---- Data extracts

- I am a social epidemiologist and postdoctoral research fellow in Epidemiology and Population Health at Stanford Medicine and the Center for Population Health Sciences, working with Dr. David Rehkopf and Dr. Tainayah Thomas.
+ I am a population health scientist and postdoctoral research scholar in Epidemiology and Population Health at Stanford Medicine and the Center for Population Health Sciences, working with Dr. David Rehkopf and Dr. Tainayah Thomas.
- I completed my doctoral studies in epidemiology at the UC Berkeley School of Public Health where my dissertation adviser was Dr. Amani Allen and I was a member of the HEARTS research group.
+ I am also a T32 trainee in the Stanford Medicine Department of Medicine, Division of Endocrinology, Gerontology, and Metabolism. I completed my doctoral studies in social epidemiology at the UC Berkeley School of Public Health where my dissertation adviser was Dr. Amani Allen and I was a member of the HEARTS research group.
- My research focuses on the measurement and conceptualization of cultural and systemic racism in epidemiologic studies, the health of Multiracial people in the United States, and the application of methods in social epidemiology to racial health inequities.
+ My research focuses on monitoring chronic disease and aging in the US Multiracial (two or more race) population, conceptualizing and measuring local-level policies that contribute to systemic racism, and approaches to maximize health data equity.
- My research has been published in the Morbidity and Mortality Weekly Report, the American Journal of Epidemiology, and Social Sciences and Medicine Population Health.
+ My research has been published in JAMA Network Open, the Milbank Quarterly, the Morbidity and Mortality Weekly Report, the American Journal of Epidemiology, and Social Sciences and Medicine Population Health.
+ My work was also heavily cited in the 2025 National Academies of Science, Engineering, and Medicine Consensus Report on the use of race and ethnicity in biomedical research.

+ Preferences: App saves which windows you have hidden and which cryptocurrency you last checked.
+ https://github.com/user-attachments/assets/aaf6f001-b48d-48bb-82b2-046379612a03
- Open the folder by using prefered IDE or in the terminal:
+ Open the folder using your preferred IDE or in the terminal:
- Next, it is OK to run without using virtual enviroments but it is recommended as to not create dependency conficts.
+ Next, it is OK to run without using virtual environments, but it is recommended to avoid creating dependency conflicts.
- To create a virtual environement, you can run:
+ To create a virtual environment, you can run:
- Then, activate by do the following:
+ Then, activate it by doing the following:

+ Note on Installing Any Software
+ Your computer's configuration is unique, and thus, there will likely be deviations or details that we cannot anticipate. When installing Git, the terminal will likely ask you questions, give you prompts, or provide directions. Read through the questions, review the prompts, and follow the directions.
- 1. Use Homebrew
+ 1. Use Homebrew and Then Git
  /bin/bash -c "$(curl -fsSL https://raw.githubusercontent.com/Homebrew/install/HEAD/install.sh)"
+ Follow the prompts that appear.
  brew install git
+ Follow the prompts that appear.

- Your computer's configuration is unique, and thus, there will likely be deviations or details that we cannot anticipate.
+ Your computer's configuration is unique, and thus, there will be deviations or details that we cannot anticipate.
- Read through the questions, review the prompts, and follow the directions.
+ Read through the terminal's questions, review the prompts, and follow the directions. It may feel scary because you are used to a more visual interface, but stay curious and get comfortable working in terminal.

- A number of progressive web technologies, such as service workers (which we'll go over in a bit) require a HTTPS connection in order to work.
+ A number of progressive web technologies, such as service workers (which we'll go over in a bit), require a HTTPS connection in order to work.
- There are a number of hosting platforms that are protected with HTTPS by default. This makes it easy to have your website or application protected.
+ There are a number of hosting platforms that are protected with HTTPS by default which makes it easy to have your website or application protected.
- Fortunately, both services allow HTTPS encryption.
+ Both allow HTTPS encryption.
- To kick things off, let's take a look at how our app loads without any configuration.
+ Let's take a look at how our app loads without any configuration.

--------

> Goal of the exercise
One stretch of the lines above is wanted, from the line that contains "working in terminal." through the line that contains "Both allow HTTPS encryption.". Output it exactly.

> Written answer
+ Read through the terminal's questions, review the prompts, and follow the directions. It may feel scary because you are used to a more visual interface, but stay curious and get comfortable working in terminal.

- A number of progressive web technologies, such as service workers (which we'll go over in a bit) require a HTTPS connection in order to work.
+ A number of progressive web technologies, such as service workers (which we'll go over in a bit), require a HTTPS connection in order to work.
- There are a number of hosting platforms that are protected with HTTPS by default. This makes it easy to have your website or application protected.
+ There are a number of hosting platforms that are protected with HTTPS by default which makes it easy to have your website or application protected.
- Fortunately, both services allow HTTPS encryption.
+ Both allow HTTPS encryption.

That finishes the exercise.